What About the Kids Who Behave?
A WSJ op ed by Jason Riley on the DOE's report about higher discipline rates for minority kids:
The reaction to studies like this reveals disturbing sensibilities on the left when it comes to education in general and black education in particular. The data were compiled by the Education Department's civil rights office, which probably thinks that it's doing black people a favor by highlighting these racial disparities and pressuring schools to reduce black suspension rates. No thought, it seems, was given to whether this course of action helps or harms those black kids who are in school to learn and not act up.
The Obama administration's sympathies are with the knuckleheads who are disrupting class, not with the kids who are trying to get an education. But is racial parity in disciplinary outcomes more important than school safety? Going easy on the students who behave badly—especially in inner-city schools where the problem is pronounced—is an odd way of advancing black education and closing the learning gap. Black kids already tend to be stuck in dropout factories with the most inexperienced teachers. Must they be consigned to the most violent schools as well?

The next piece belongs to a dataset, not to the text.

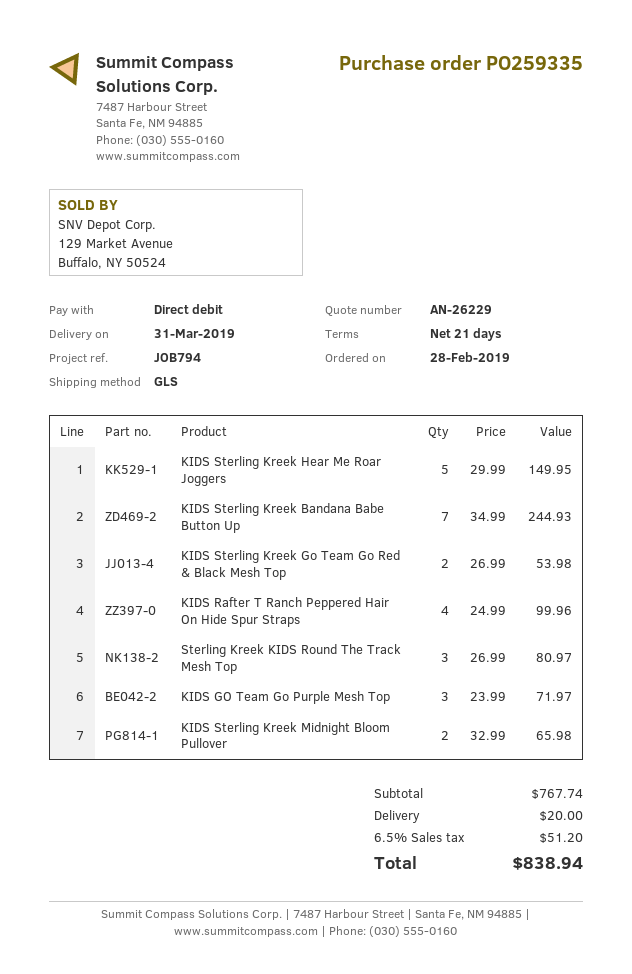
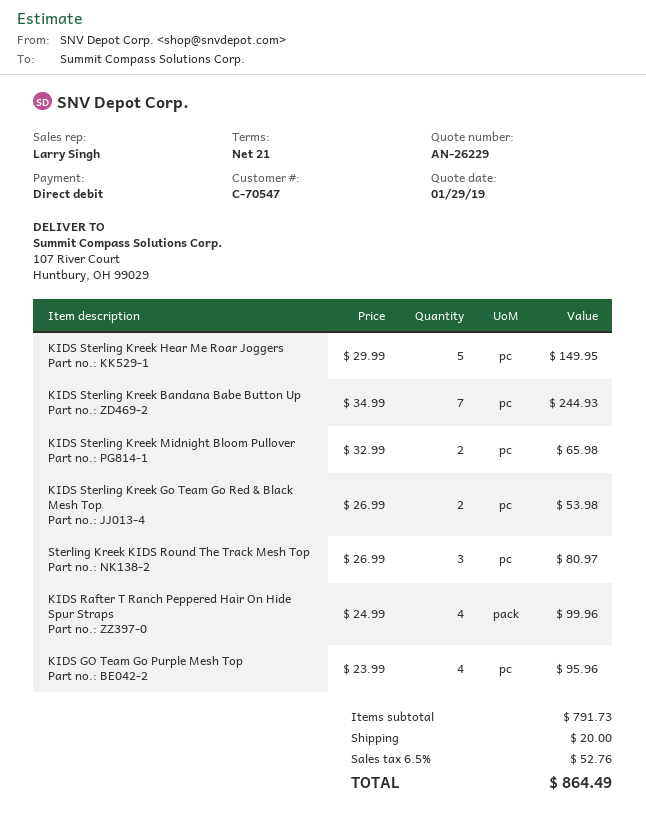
KIDS GO Team Go Purple Mesh Top: 3 x 23.99 = 71.97 -> 4 x 23.99 = 95.96
subtotal: 767.74 -> 791.73
tax: 6.5% = 51.20 -> 6.5% = 52.76
total: 838.94 -> 864.49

This is yet another argument for offering ghetto kids alternatives to traditional public schools, and it's another reason why school choice is so popular among the poor. One of the advantages of public charter schools and private schools is that they typically provide safer learning environments. So even if voucher programs in Milwaukee and Washington, D.C., and high-performing charters like KIPP Academy weren't producing higher test scores and graduation rates—even if the academic results were no better than the surrounding neighborhood schools—parents can take comfort in knowing that their children are safer.